Her eyes wandered over the disordered bedroom as she considered. Clothing, boots, shoes, and other articles of apparel lay scattered over the bed. Her orderly soul could not leave them without finishing.

"I'll tell you what you do--I'll straighten up here. You go over to Uncle Nate's and get me some yeast. I'll have to bake. I made him some yeast the last time I made for myself, and he'll have some left. It's been too damp and cloudy to make any of late. Then I'll see what you can do," she said wearily. "I surely will need help if I've got to have a dozen extra men without notice. I suppose John forgot. He's usually thoughtful about the cooking for strange men."

Something in the hurt, weary look of her went to Hugh Noland's heart.

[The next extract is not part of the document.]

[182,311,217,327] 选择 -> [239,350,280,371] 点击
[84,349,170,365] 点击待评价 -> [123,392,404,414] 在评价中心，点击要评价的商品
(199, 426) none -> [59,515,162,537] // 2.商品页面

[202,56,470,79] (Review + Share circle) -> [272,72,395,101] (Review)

"I'll run over to Hornby's and back in half an hour unless he's at the far side of the field. Anyhow, I'll get back the very first minute I can. I have to start to Mitchell County to-morrow, early in the morning, so I won't have any time to do anything except to-night. I can kill the chickens for you, and bring things up out of the cellar. What on earth made anybody put a cave as far from the kitchen door as that for is more than I can see," he said, taking vengeance on the first unpleasant feature of her circumstances that presented itself.

Hugh did not at all understand why she was sick and unequal to the demands made upon her strength, but he did see that she was so, and that her tired young face wore a discouraged expression.

"I'll take Jack with me; that'll help some," he said as an afterthought.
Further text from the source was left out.